[Task statement]: Exclude all pictures, then copy each of the records exactly as written.

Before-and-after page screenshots
* * *

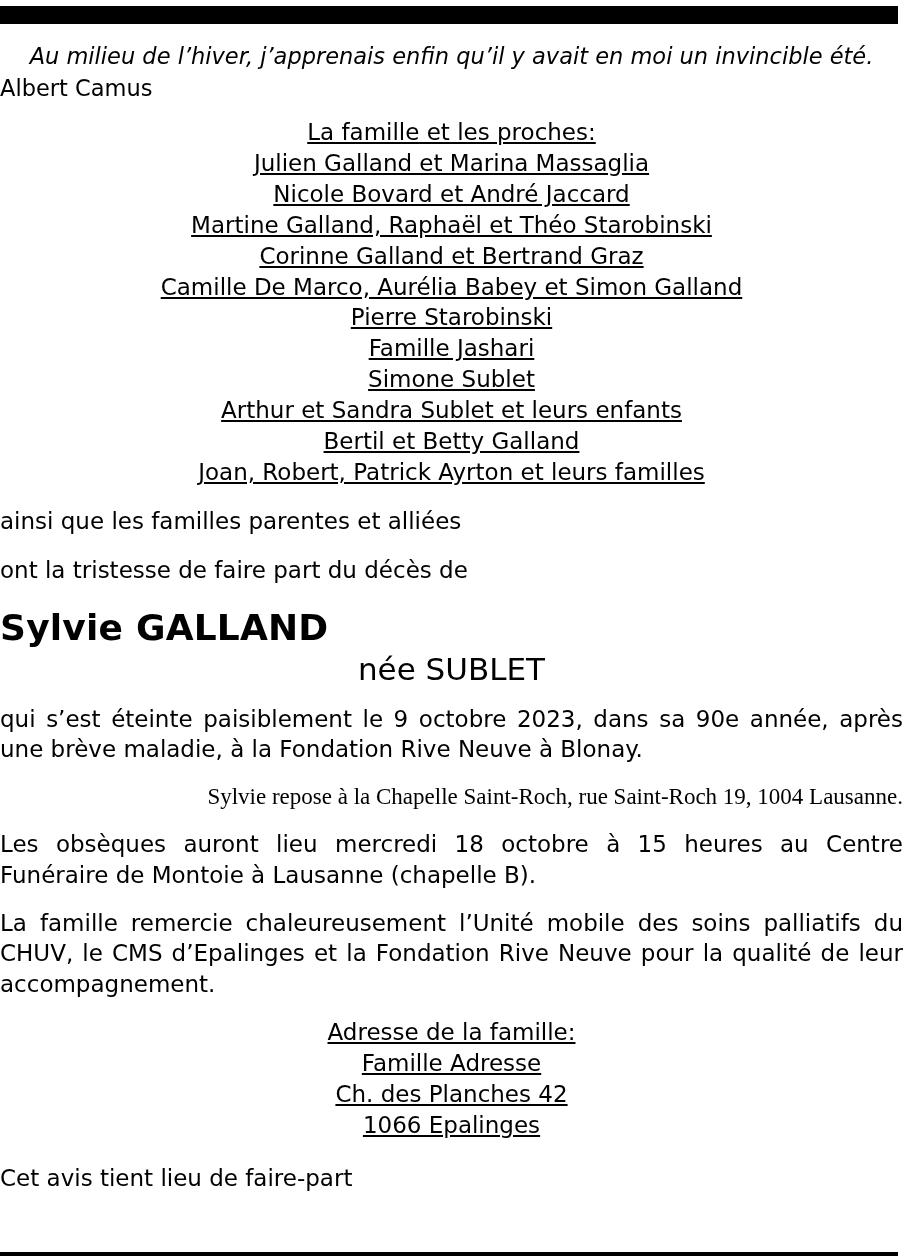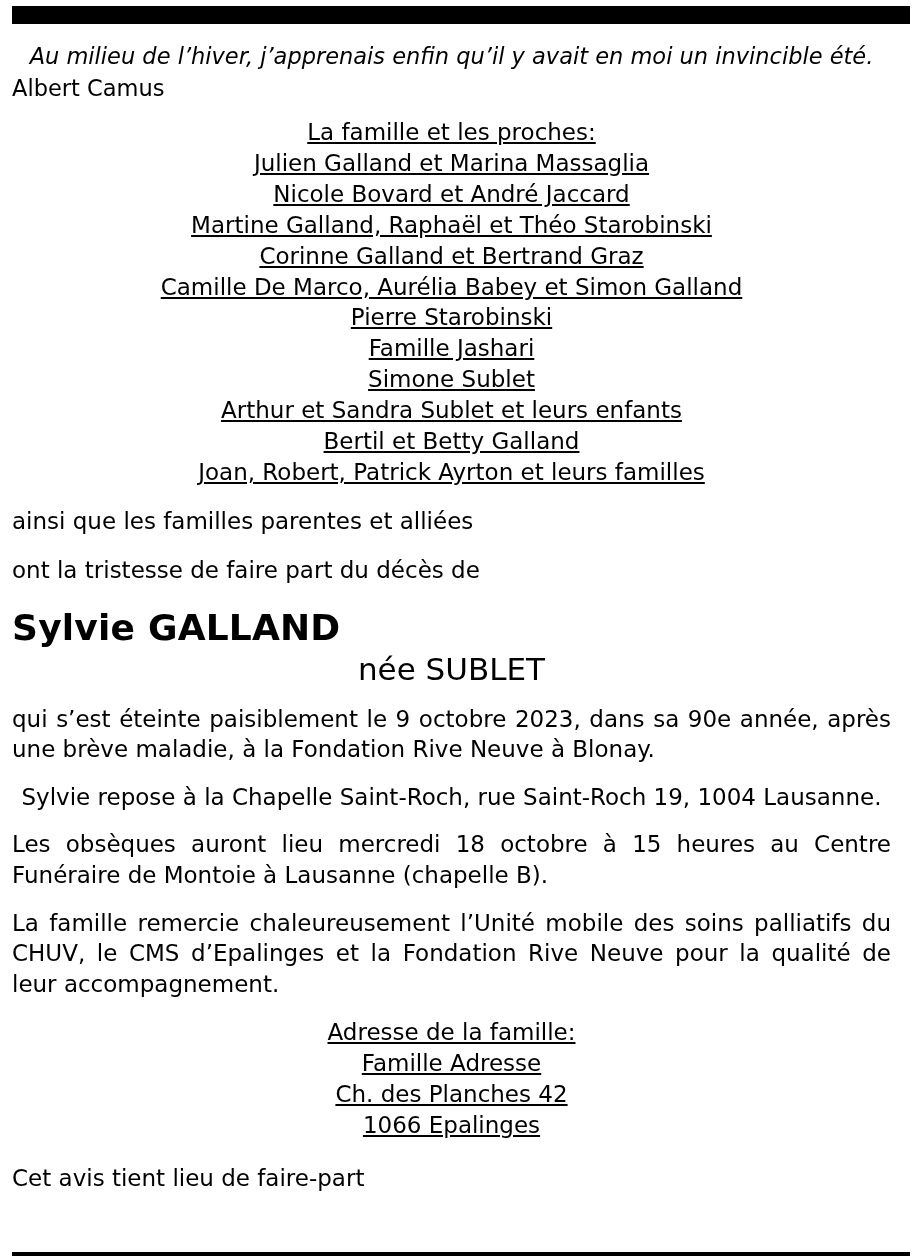"Au milieu de l’hiver, j’apprenais" .notice { padding: 0 12px -> 0 0 }
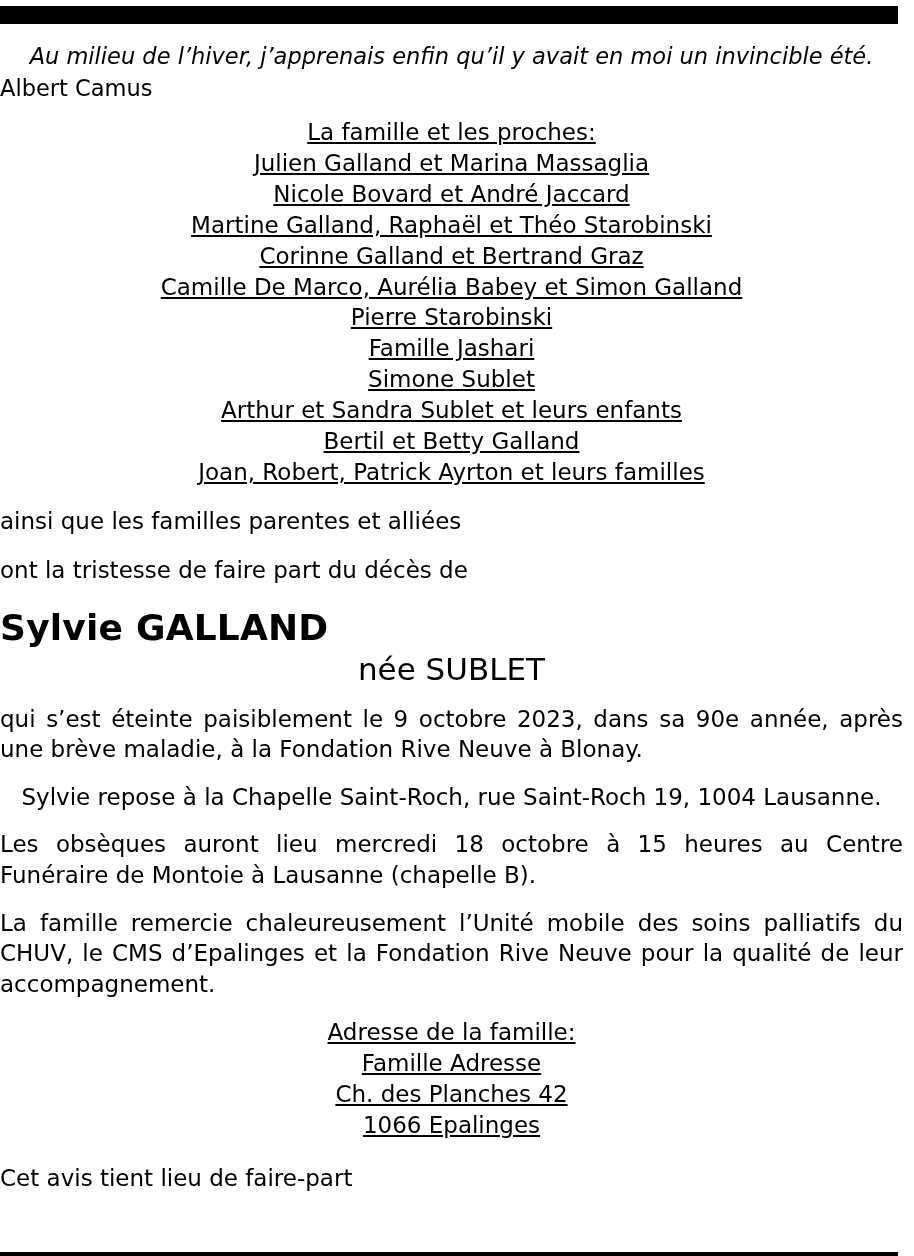"Sylvie repose à la Chapelle" .para-left { font-family: none -> Liberation Serif, serif; text-align: center -> right }
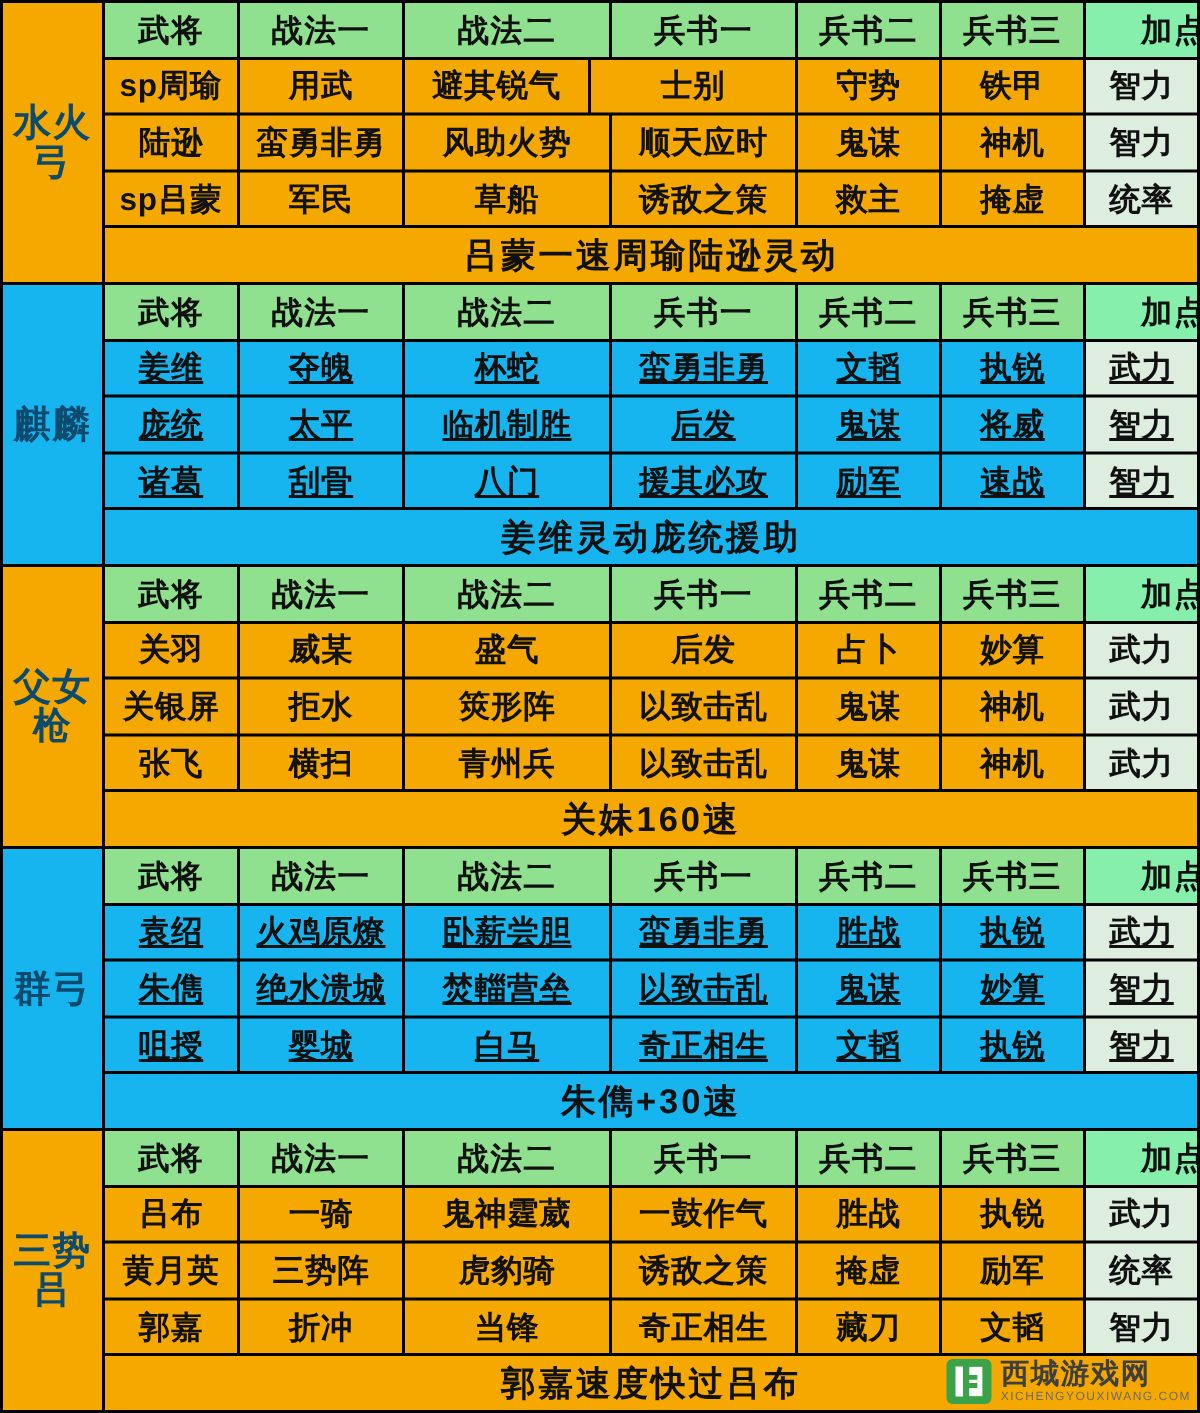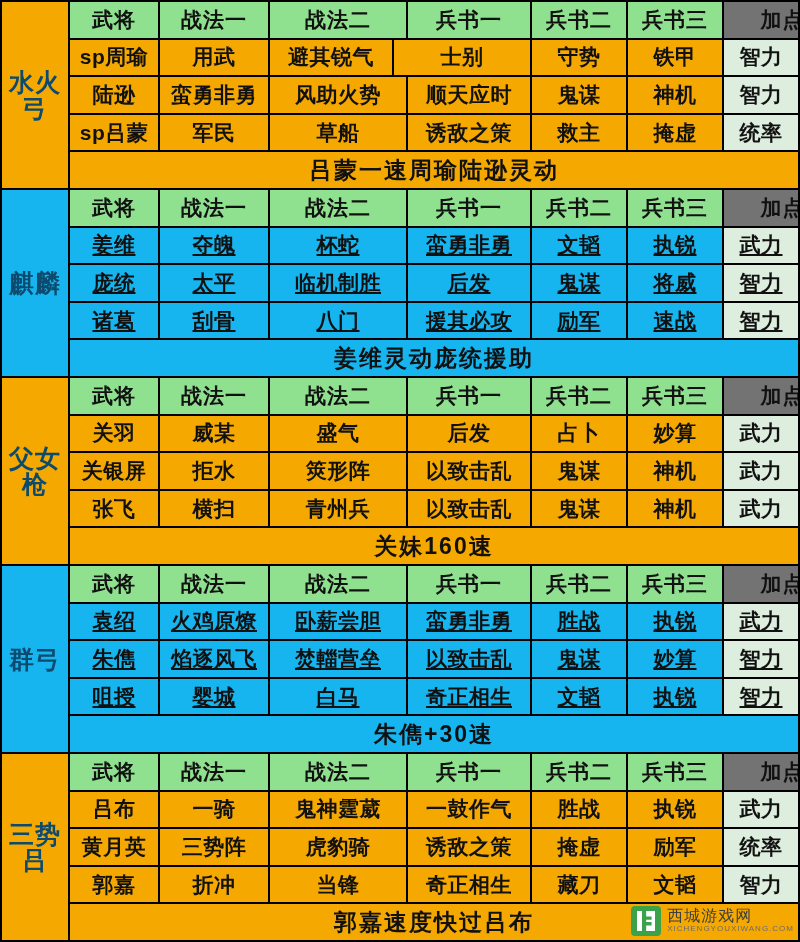"加点" .head .cell.c6 { background: #737373 -> #86efac }
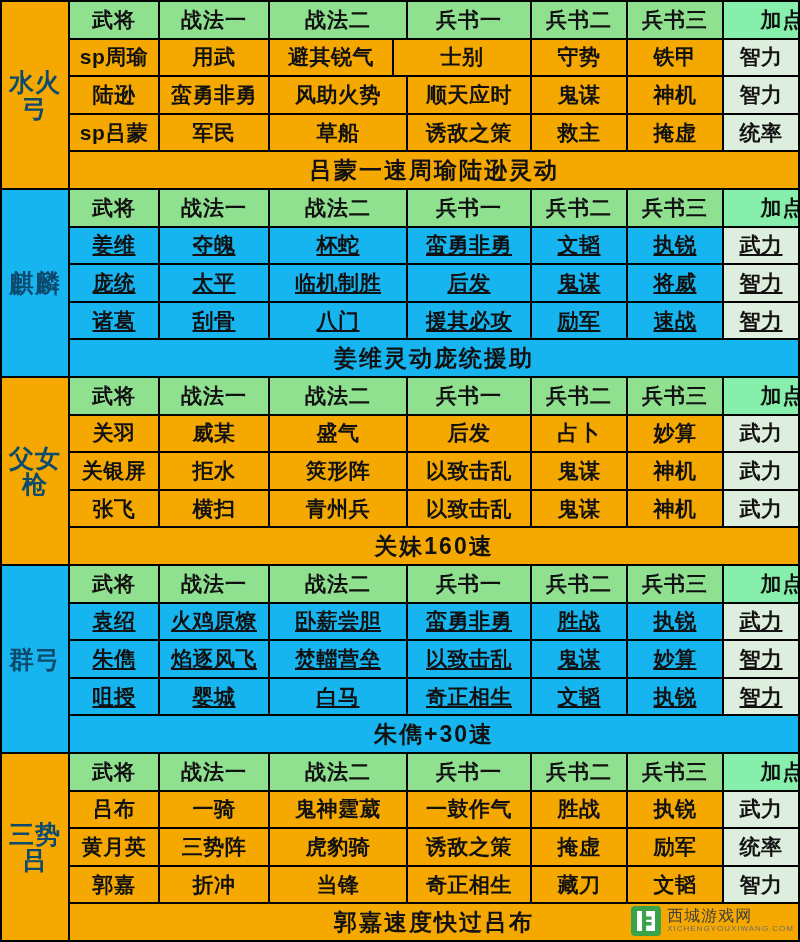"焰逐风飞" div.cell { text: 焰逐风飞 -> 绝水溃城 }
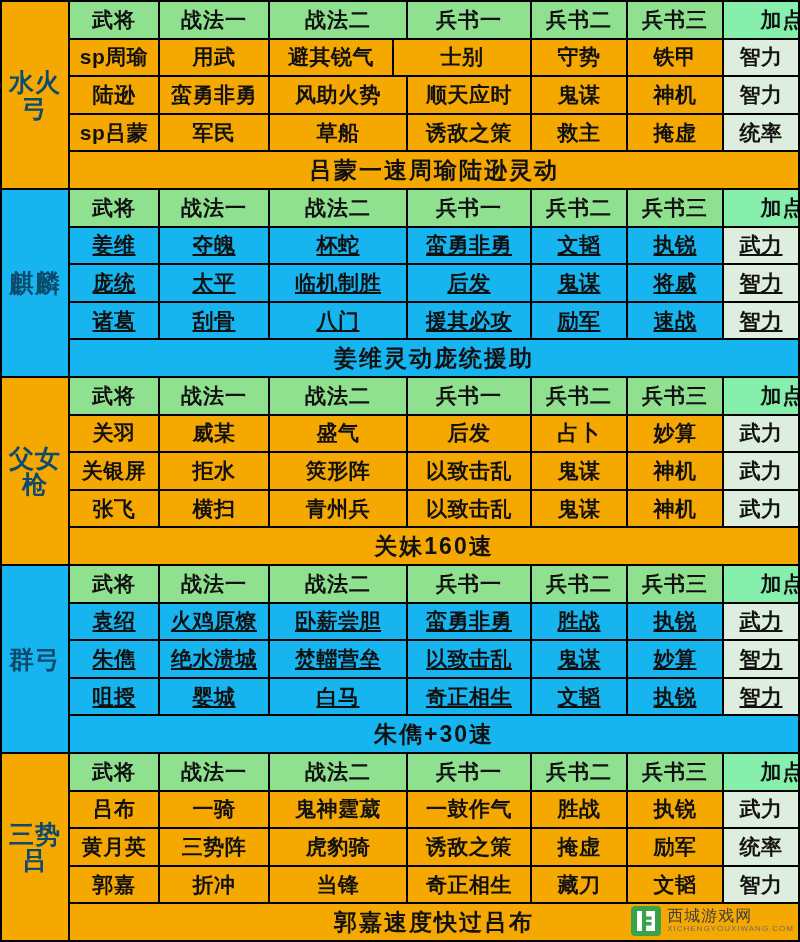"西城游戏网" .wm-main { font-size: 16px -> 19px; font-weight: normal -> bold }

* * *

[Reply to the exercise]:
"Au milieu de l’hiver, j’apprenais" .notice { padding: 0 12px -> 0 0 }
"Sylvie repose à la Chapelle" .para-left { font-family: none -> Liberation Serif, serif; text-align: center -> right }
"加点" .head .cell.c6 { background: #737373 -> #86efac }
"焰逐风飞" div.cell { text: 焰逐风飞 -> 绝水溃城 }
"西城游戏网" .wm-main { font-size: 16px -> 19px; font-weight: normal -> bold }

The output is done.